### Exercise details
Every line that contains "Version" must be located and copied from the data.
BEGIN Provided material
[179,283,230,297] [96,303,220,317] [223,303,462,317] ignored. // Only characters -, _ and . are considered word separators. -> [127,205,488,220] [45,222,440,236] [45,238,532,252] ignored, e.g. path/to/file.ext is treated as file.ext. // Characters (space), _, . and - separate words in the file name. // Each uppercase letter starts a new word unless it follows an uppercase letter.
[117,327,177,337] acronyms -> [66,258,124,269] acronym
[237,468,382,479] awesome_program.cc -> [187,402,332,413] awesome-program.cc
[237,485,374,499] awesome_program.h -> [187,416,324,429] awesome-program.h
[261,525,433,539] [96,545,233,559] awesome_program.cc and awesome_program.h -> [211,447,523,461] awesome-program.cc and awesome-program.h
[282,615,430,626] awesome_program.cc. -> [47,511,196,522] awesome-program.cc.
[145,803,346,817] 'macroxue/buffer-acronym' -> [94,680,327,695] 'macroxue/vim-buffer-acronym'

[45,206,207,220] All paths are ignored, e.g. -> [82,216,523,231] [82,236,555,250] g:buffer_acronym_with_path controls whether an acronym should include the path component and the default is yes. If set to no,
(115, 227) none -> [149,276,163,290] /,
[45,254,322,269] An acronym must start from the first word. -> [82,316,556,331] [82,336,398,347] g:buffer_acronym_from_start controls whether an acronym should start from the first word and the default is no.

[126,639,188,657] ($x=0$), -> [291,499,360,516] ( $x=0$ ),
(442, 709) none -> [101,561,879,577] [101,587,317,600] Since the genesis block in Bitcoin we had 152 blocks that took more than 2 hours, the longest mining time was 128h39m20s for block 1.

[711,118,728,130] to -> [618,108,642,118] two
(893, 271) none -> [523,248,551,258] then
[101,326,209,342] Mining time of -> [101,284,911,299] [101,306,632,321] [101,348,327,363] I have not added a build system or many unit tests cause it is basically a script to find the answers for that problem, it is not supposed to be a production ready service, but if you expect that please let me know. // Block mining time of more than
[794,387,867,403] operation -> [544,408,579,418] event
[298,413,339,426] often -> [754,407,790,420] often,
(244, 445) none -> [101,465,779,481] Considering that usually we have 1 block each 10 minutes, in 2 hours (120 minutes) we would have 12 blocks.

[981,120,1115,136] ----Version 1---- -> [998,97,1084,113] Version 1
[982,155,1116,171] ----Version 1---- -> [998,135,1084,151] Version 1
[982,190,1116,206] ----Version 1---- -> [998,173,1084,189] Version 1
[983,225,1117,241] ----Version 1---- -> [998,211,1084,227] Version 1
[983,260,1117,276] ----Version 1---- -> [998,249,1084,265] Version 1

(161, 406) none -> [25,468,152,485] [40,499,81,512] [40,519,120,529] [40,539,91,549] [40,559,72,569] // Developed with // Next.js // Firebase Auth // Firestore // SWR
END Provided material
### Output of the task
[981,120,1115,136] ----Version 1---- -> [998,97,1084,113] Version 1
[982,155,1116,171] ----Version 1---- -> [998,135,1084,151] Version 1
[982,190,1116,206] ----Version 1---- -> [998,173,1084,189] Version 1
[983,225,1117,241] ----Version 1---- -> [998,211,1084,227] Version 1
[983,260,1117,276] ----Version 1---- -> [998,249,1084,265] Version 1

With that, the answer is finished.